Which would be the pros and cons of just moving most important open conversations that had activity in the last X months and if someone want to bump an older conversation just to post a link for reference and share a quick summary?

I’m thinking that most online discussions tend to become unreadable once they reach a certain number of replies (due the time required to catch-up) or when enough time has passed (due the facts and context not being accurate anymore).

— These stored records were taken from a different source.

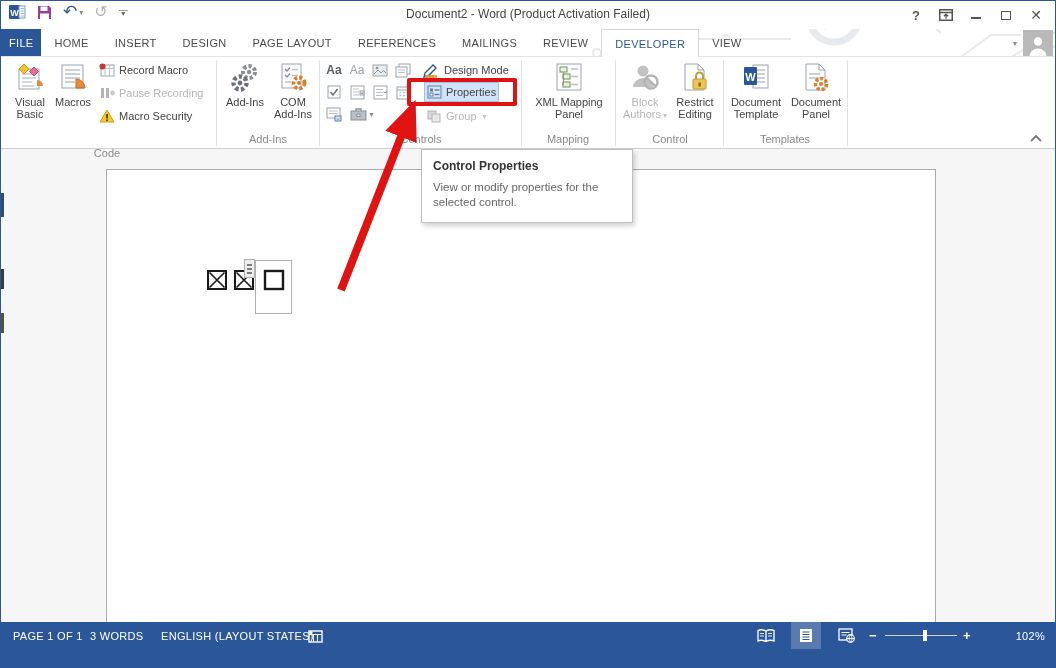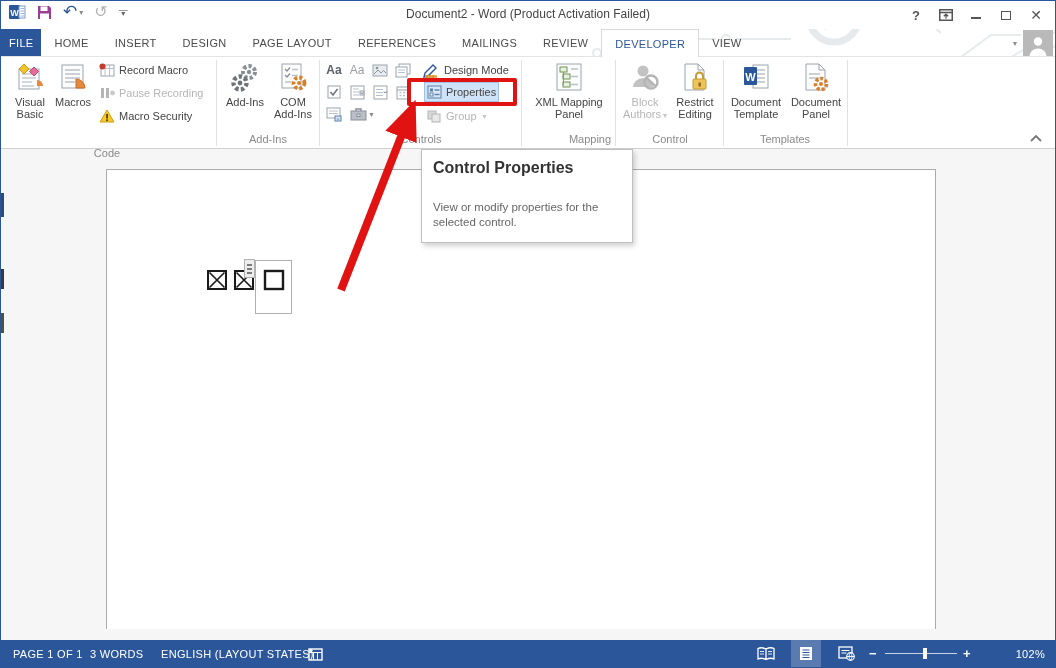"Mapping" div.glabel { left: 544px -> 522px }
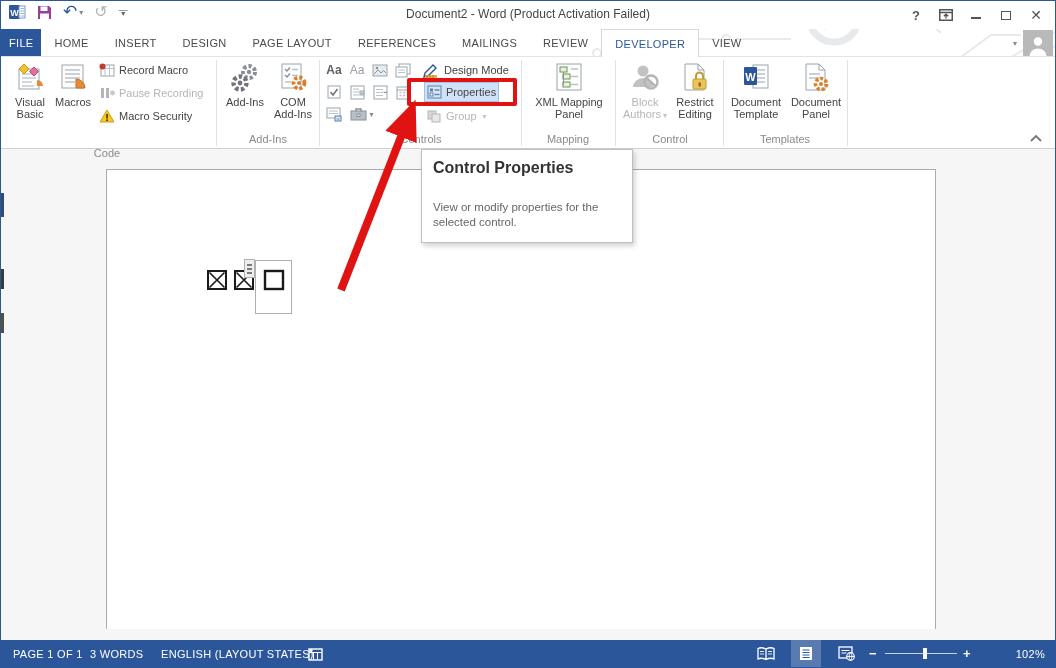"Control Properties" .tooltip .tt-title { font-size: 16px -> 12px; margin-bottom: 23px -> 7px }
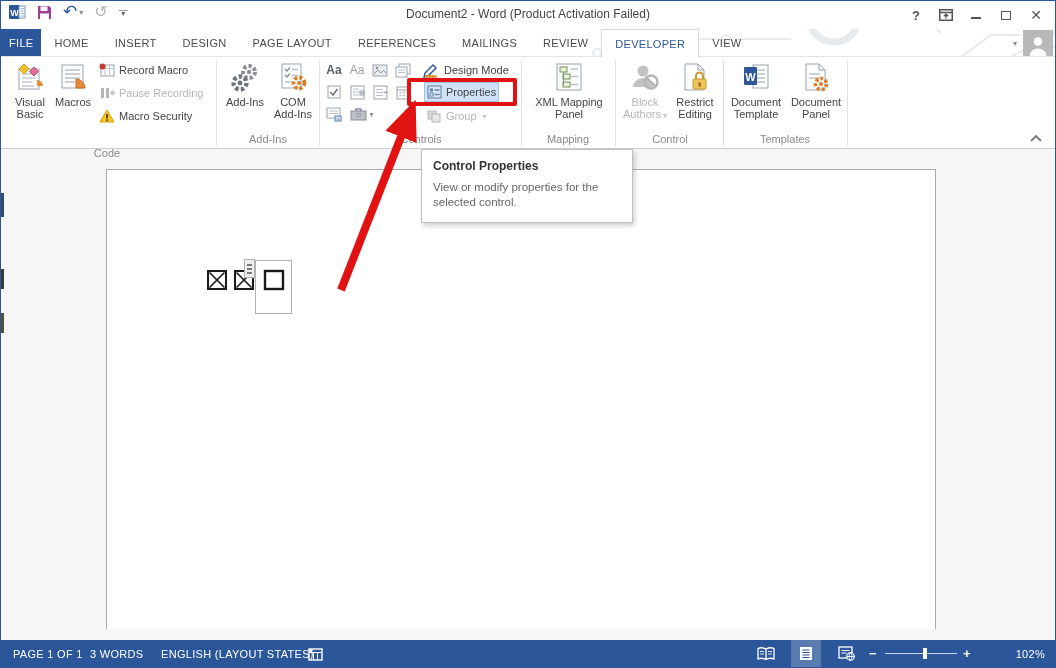"PAGE 1 OF 1" .statusbar { height: 27px -> 45px }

Even with discussions on an active forums, it’s always a good recommendation to post a summary of the main ideas in a new fresh new topic once the “unreadable” point has been reached to be able to move the conversation to an agreement place.

I’m clearly for option 1.
In the German forum there are some threads where active discussions are going on which are 5-6 years old.

1 Like

My priorities:

  1. All content must still be available (that seems to be consensus)
  2. Old and new content must be searchable from a single interface. (It is hard enough to make new members search for old topics, telling them to search in an obscure ancient archived forum is impossible.)
  3. Make old links work.

Is not a good idea because of 2.

The old forum has 832k posts. Assuming 1 minute per post (which is a very low estimate) this is equivalent to 1700 working days or 7 working years. Migrating might not be trivial but it will take only a fraction of that.

2 Likes

I would consider a conversation as “active” is there has been replies within the last 2-3 month. In order to have a easy possibility to continue a ongoing discussion/topic.